Hektoen International

A Journal of Medical Humanities

Marcello Malpighi (1628–1694)

Marcello Malpighi was fortunate to live at a time when microscopes of sufficient power became available for scientific studies, culminating centuries of attempts to use the optic properties of glass to magnify the image of objects. Such efforts go back at least to the Romans, who for this purpose ground glass into the shape of lentils, hence the term lenses. It is believed that spectacles were invented sometime in the thirteenth century. Around 1590 the Dutch spectacle makers Janssen built a rudimentary microscope by inserting several lenses into one tube. Further progress ensued, and by the middle of the seventeenth-century microscopes of sufficient power enabled Robert Hooke, curator of experiments and fellow of the newly formed Royal Society, to describe the constituent building blocks of plants as “cells”—by analogy with beehives or the cells in which monks slept in monasteries. Also around 1660 in the Netherlands, Antonie von Leeuwenhoek built a microscope of sufficient magnification to see muscle fibers, bacteria, spermatozoa, and red cells in capillaries—and called the living organisms animalcules. It was also at this time that Marcello Malpighi began his studies.

Born in 1628, Malpighi entered the University of Bologna at the age of seventeen, first studying philosophy and physics, but switching his interests to anatomy after being awarded a doctorate of medicine in 1653. In 1656 he was given a teaching appointment in Bologna, and except for temporary professorial appointments at Pisa and Messina he spent most of his life there.
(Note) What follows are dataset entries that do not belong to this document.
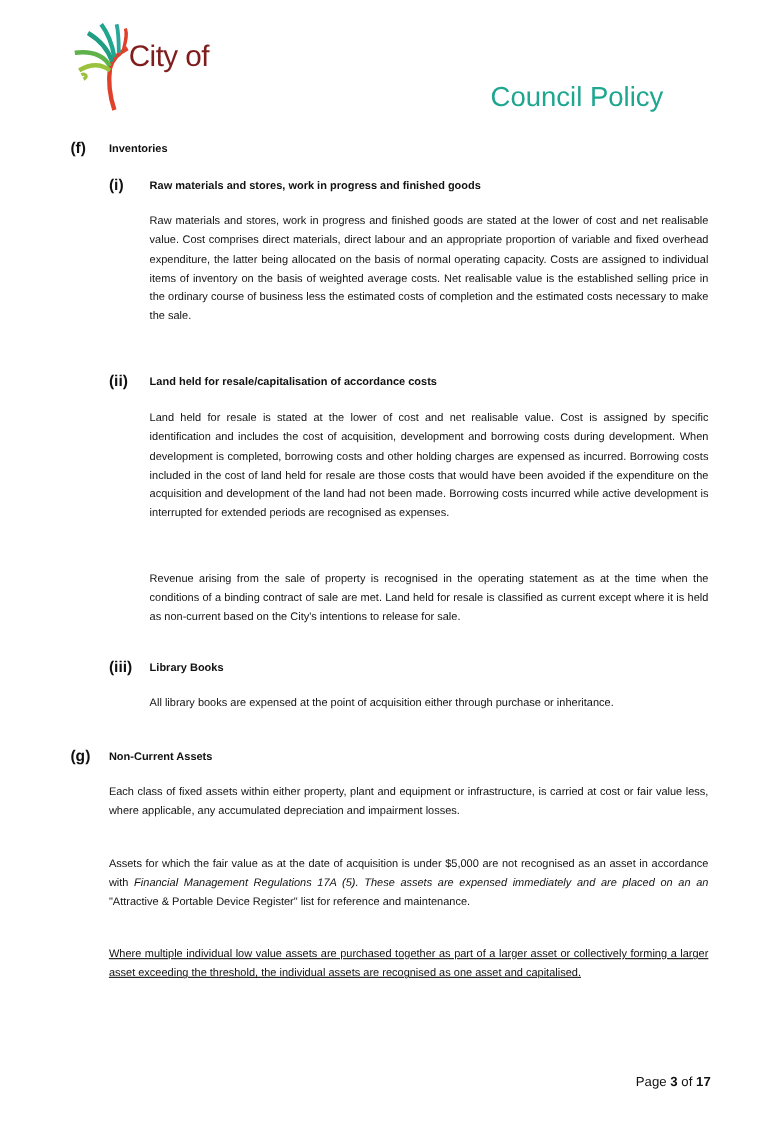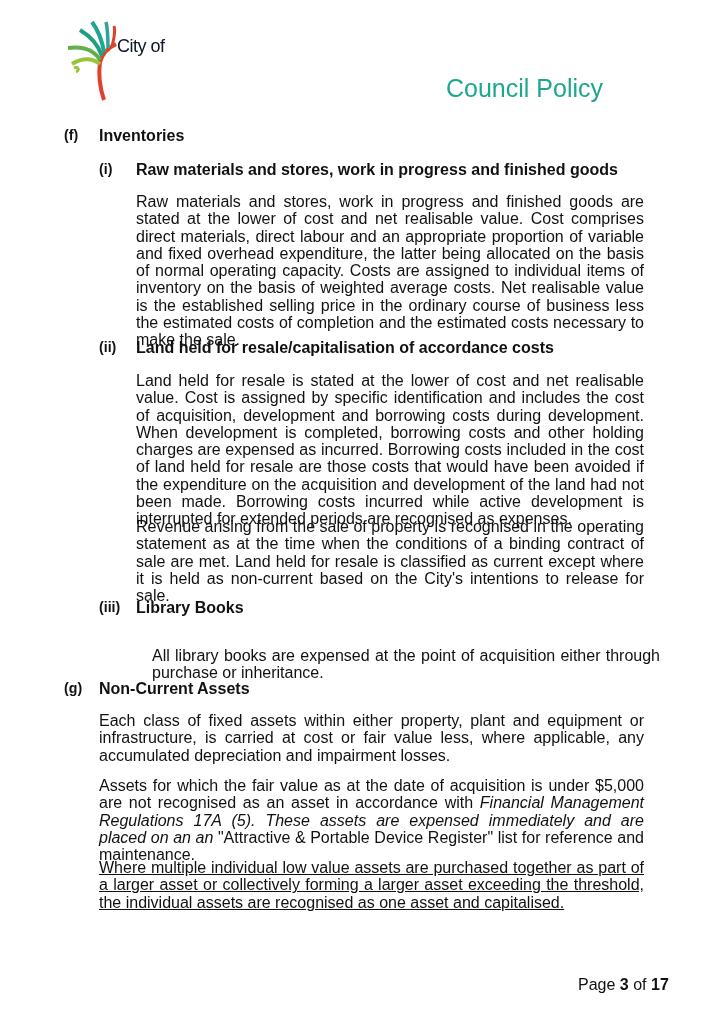--- a/index.html
+++ b/index.html
@@ -1,28 +1,28 @@
 <!DOCTYPE html>
 <html><head>
 <meta charset="utf-8">
 <style>
   html, body { margin: 0; padding: 0; background: #ffffff; }
   body { width: 706px; height: 1022px; position: relative; overflow: hidden;
          font-family: "Liberation Sans", sans-serif; color: #111111; }
   .logo { position: absolute; left: 64px; top: 18px; width: 230px; height: 84px; }
   .logo svg { position: absolute; left: 0; top: 0; }
-  .logo .city { position: absolute; left: 53px; top: 18px; font-size: 18px; color: #0f172a; letter-spacing: -0.5px; }
+  .logo .city { position: absolute; left: 53px; top: 18px; font-size: 27px; color: #7f1d1d; letter-spacing: -0.5px; }
   .logo .wan { position: absolute; left: 46px; top: 44px; font-size: 41px; font-weight: bold; color: #1b2347; letter-spacing: -0.5px; line-height: 48px; }
   .policy-title { position: absolute; left: 446px; top: 74px; font-size: 25px; color: #1ea68f; }
   .content { position: absolute; left: 0; top: 0; width: 706px; }
-  .para, .heading { position: absolute; font-size: 16px; line-height: 17.3px; }
+  .para, .heading { position: absolute; font-size: 10px; line-height: 17.3px; }
   .heading { font-weight: bold; }
   .num { position: absolute; font-size: 14.2px; font-weight: bold; line-height: 17.3px; }
   .just { text-align: justify; text-align-last: left; }
-  .page-num { position: absolute; left: 578px; top: 976px; font-size: 16px; }
+  .page-num { position: absolute; left: 578px; top: 976px; font-size: 12px; }
   .page-num b { font-weight: bold; }
   i { font-style: italic; }
 </style>
 </head>
 <body>
 
 <div class="logo">
   <svg width="60" height="84" viewBox="0 0 60 84">
     <path d="M40 82 C36 70 34 58 36 44 C38 36 44 30 52 26" stroke="#e0412c" stroke-width="4" fill="none"></path>
     <path d="M36 46 C28 40 18 40 8 46" stroke="#9ac23c" stroke-width="4" fill="none"></path>
@@ -47,21 +47,21 @@
   <span class="heading" style="left:136px; top:161px;">Raw materials and stores, work in progress and finished goods</span>
   <p class="para just" style="left:136px; top:193px; width:508px; margin:0;">Raw materials and stores, work in progress and finished goods are stated at the lower of cost and net realisable value.  Cost comprises direct materials, direct labour and an appropriate proportion of variable and fixed overhead expenditure, the latter being allocated on the basis of normal operating capacity.  Costs are assigned to individual items of inventory on the basis of weighted average costs.  Net realisable value is the established selling price in the ordinary course of business less the estimated costs of completion and the estimated costs necessary to make the sale.</p>
 
   <span class="num" style="left:99px; top:339px;">(ii)</span>
   <span class="heading" style="left:136px; top:339px;">Land held for resale/capitalisation of accordance costs</span>
   <p class="para just" style="left:136px; top:372px; width:508px; margin:0;">Land held for resale is stated at the lower of cost and net realisable value.  Cost is assigned by specific identification and includes the cost of acquisition, development and borrowing costs during development. When development is completed, borrowing costs and other holding charges are expensed as incurred. Borrowing costs included in the cost of land held for resale are those costs that would have been avoided if the expenditure on the acquisition and development of the land had not been made.  Borrowing costs incurred while active development is interrupted for extended periods are recognised as expenses.</p>
   <p class="para just" style="left:136px; top:518px; width:508px; margin:0;">Revenue arising from the sale of property is recognised in the operating statement as at the time when the conditions of a binding contract of sale are met. Land held for resale is classified as current except where it is held as non-current based on the City's intentions to release for sale.</p>
 
   <span class="num" style="left:99px; top:599px;text-align:right;">(iii)</span>
   <span class="heading" style="left:136px; top:599px;">Library Books</span>
-  <p class="para just" style="left:136px; top:631px; width:508px; margin:16px;">All library books are expensed at the point of acquisition either through purchase or inheritance.</p>
+  <p class="para just" style="left:136px; top:631px; width:508px; margin:0;">All library books are expensed at the point of acquisition either through purchase or inheritance.</p>
 
   <span class="num" style="left:64px; top:680px;">(g)</span>
   <span class="heading" style="left:99px; top:680px;">Non-Current Assets</span>
   <p class="para just" style="left:99px; top:712px; width:545px; margin:0;">Each class of fixed assets within either property, plant and equipment or infrastructure, is carried at cost or fair value less, where applicable, any accumulated depreciation and impairment losses.</p>
   <p class="para just" style="left:99px; top:777px; width:545px; margin:0;"><span>Assets for which the fair value as at the date of acquisition is under $5,000 are not recognised as an asset in accordance with </span><i>Financial Management Regulations 17A (5). These assets are expensed immediately and are placed on an an</i><span> "Attractive &amp; Portable Device Register" list for reference and maintenance.</span></p>
   <p class="para just" style="left:99px; top:859px; width:545px; margin:0;text-decoration:underline;">Where multiple individual low value assets are purchased together as part of a larger asset or collectively forming a larger asset exceeding the threshold, the individual assets are recognised as one asset and capitalised.</p>
 </div>
 
 <div class="page-num">
   <span>Page</span>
Using the newly developed tool of microscopy, he studied plants, legumes, and flowers, and also insects, frogs, higher animals, and humans.

He looked at brains, liver, tongue, lung, bone, and skeletal muscle, describing their architecture and postulating what their function might be. In the mesentery of frogs he saw capillaries and also saw them in the lungs, where he also noted that the structure of the lungs consisted of alveoli. He was one of the first to describe red blood cells (as very small red particles), also the components of a blood clot, taste buds, and the ridges in the skin of fingers later used in fingerprinting for identification.

Using a microscope with x30 magnification and sometimes with prior dye injection, he described the renal glomeruli (now also named the Malpighian corpuscle), which when injected “turned black . . . hanging like apples from the blood vessels which, swollen with the black fluid, look like a beautiful tree.” He described the (Malpighian) pyramids in the renal medulla and the collecting ducts, and noted the opening of these ducts at the papilla. He also is credited with describing the (Malpighian) corpuscles in the spleen, and the (Malpighian) layer of mucus beneath the skin with its pigmented cells accounting for different colors of the skin itself.

He also built a reputation in botany and zoology. He studied silkworms and noted the (Malpighian) excretory tubule of insects, and even has genus of plants, the Malpighiaceae, named after him. At the peak of his reputation in 1691 he went to Rome at the invitation of Pope Innocent XII, becoming his personal physician, and teaching at the university. It was in Rome that he died at age sixty-sixty of a stroke. The medical community remembers him by the many anatomical structures named after him, and Bologna has raised a monument in honor of its illustrious adopted son.